In the following description, for purposes of explanation, numerous specific details are set forth in order to provide a thorough understanding of the present systems and methods. It will be apparent, however, to one skilled in the art that the present apparatus, systems, and methods may be practiced without these specific details. Reference in the specification to “an example” or similar language means that a particular feature, structure, or characteristic described is included in at least that one example, but not necessarily in other examples.
In a second stage of the manufacturing process, the conductive substrate (100) is coated with a thin layer of a patternable polymer resin (102). The layer's thickness (104) is less than a micrometer. The patternable polymer resin (102) can be an ultraviolet or thermally curable material.
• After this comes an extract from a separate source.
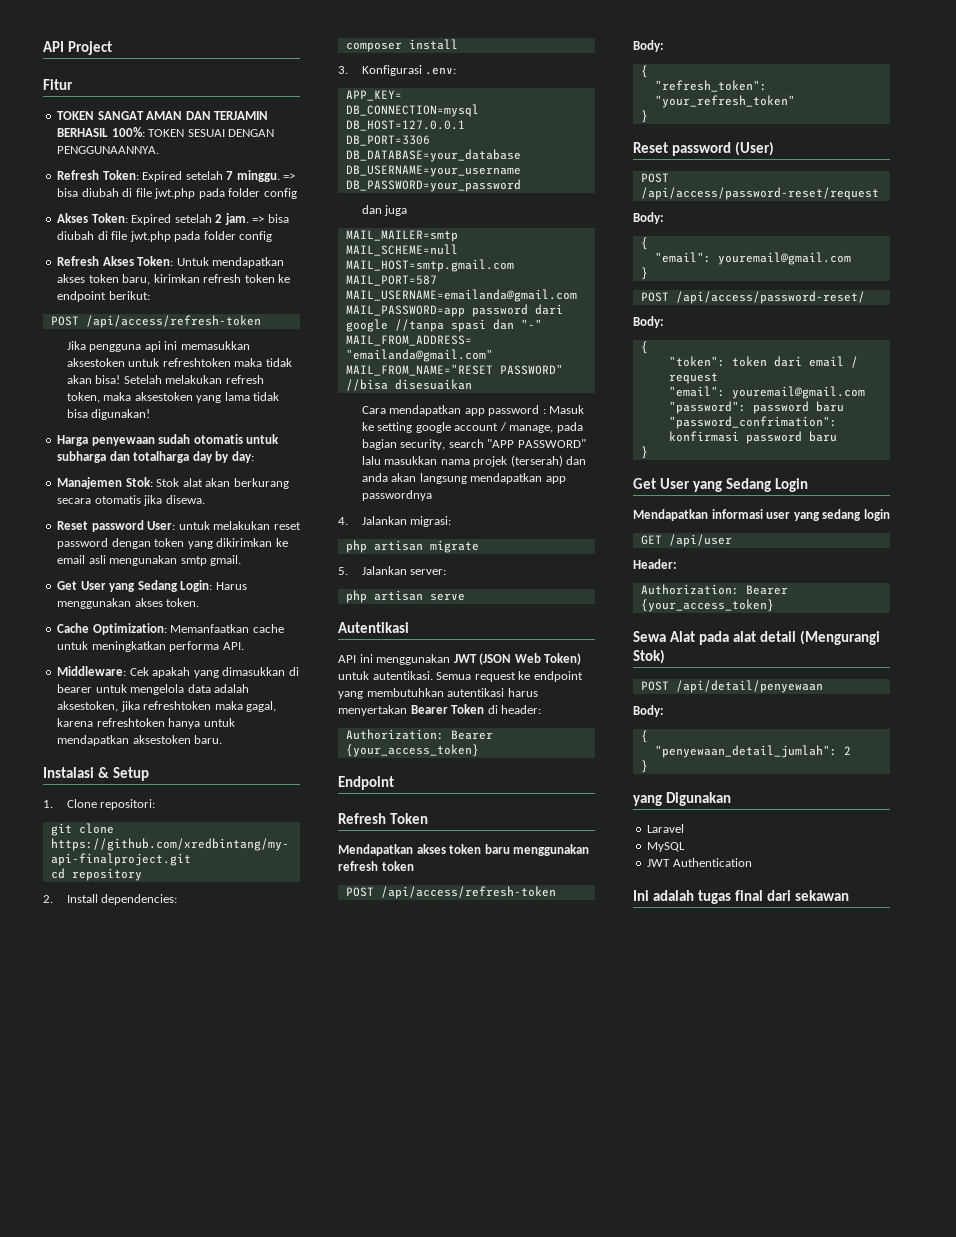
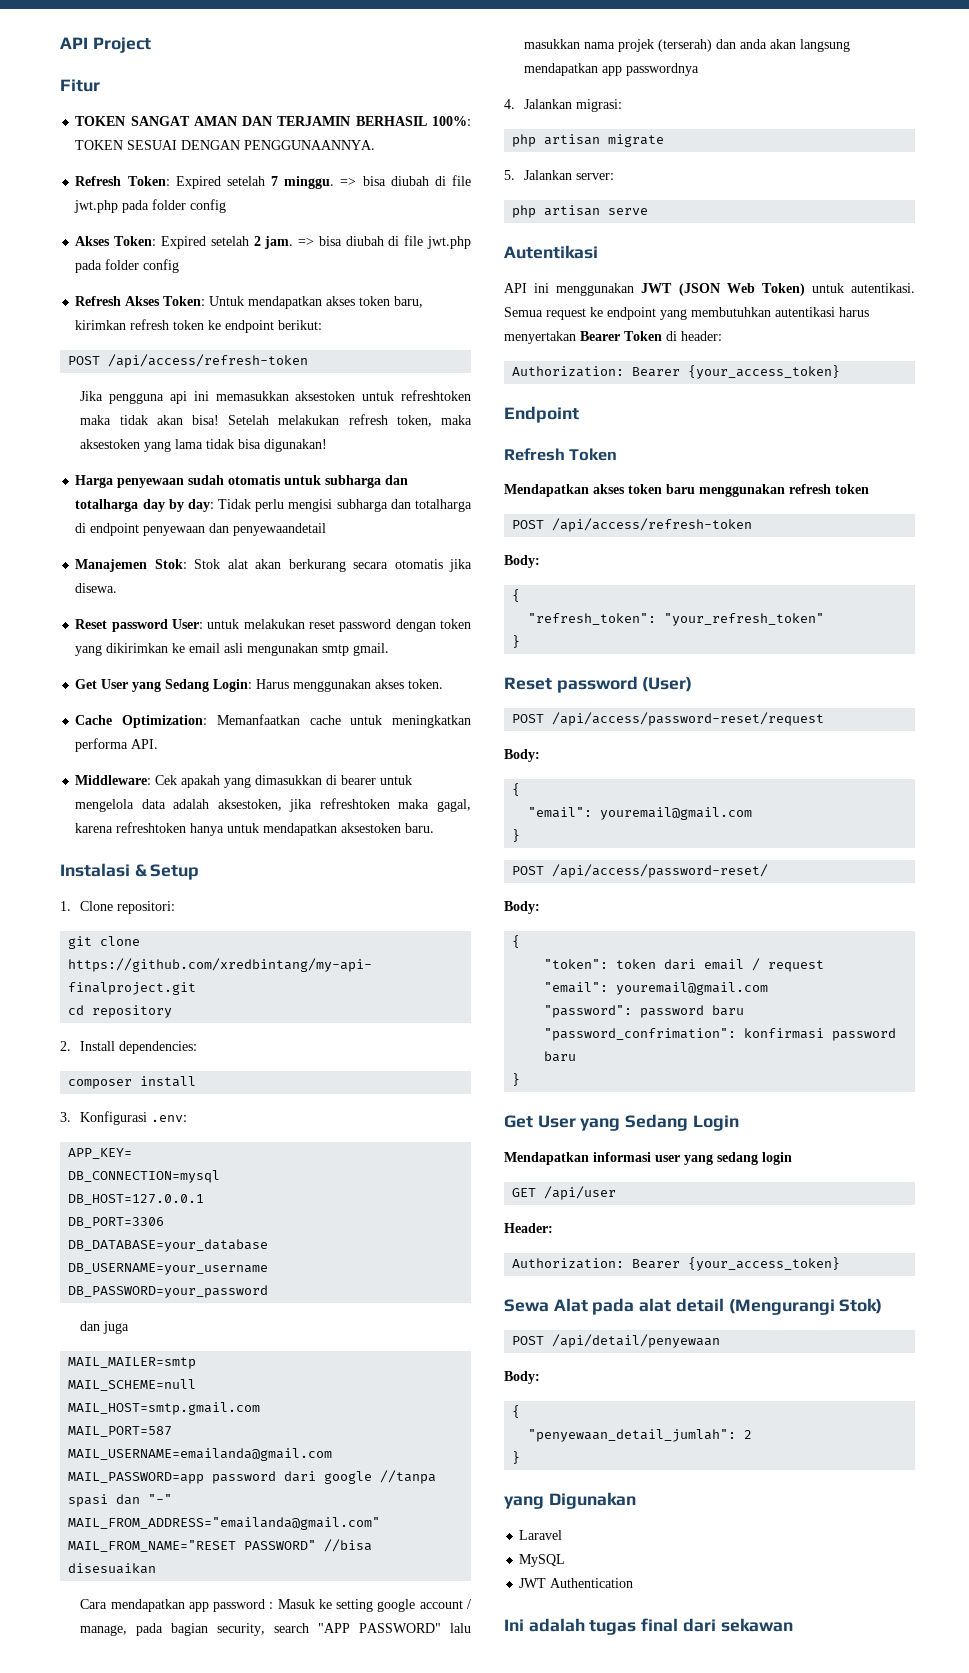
- Harga penyewaan sudah otomatis untuk subharga dan totalharga day by day:
+ Harga penyewaan sudah otomatis untuk subharga dan totalharga day by day: Tidak perlu mengisi subharga dan totalharga di endpoint penyewaan dan penyewaandetail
In a third stage of the manufacturing process, the patternable polymer resin (102) is patterned to form trenches (106) with a sub-micrometer width (105). These trenches (106) can be linear for straight nanowires or have various shapes and curves to form other desired shapes and/or patterns for other types of nanowires. Any appropriate lithography process may be used to form the trenches (106) in the polymer resin (102). For example, a nanoimprint lithography process, which will be described in more detail later, can form trenches (106) with a width of less than fifty nanometers. Also, laser lithography techniques can be used. Initial testing showed that laser lithography formed trenches with a width of 250 nanometers (limited by the wavelength of the laser light source). Other appropriate lithography techniques suitable for forming the trenches (106) include x-ray lithography, which can form trenches with a width of approximately 150 nanometers; scanning probe lithography, which can form trenches with a width of approximately twenty three nanometers; electron beam lithography, which can form trenches with a width of less than fifty nanometers, other lithography techniques, or combinations thereof.
In some examples, the trenches (106) are lithographically formed such that a surface (108) of the electrically conductive substrate (100) is exposed. In other examples, an additional sub-process is performed to remove residual polymer resist material from the base of the trenches (106) to expose the underlying conductive surface (108). The additional sub-process may include using a plasma ash treatment. The plasma ash treatment may involve using a plasma source to create a reactive material that causes the polymer resist (102) to form an ash that is removable with a vacuum or other removal mechanism.
In a fourth stage of the manufacturing process, a nanowire material (110), such as a metal, is deposited in the trenches (106) through an electroplating process to form nanowires (112). Suitable electroplating processes compatible with the principles described herein include direct current electroplating, pulse electroplating, reverse electroplating, other forms of electroplating, or combinations thereof. In alternative examples, an electroless deposition process is used to form the nanowires (112) in the trenches. An electroless deposition process may be desirable for forming each of the nanowires (112) at the same rate or to produce nanowires with an alloy material.
Following the formation of the nanowires (112) in the trenches (106), the nanowires (106) are removed with a removal mechanism. Suitable removal mechanisms will be described in more detail later.
In other examples, an electroless deposition process is used to deposit the nanowire material into the trenches. In such an example, no external power source or anode is used. However, the solution (208) contains a reducing agent, which drives nanowire material ions in the solution to bond to the surface (204) of the electrically conductive substrate (206) in the trenches (218).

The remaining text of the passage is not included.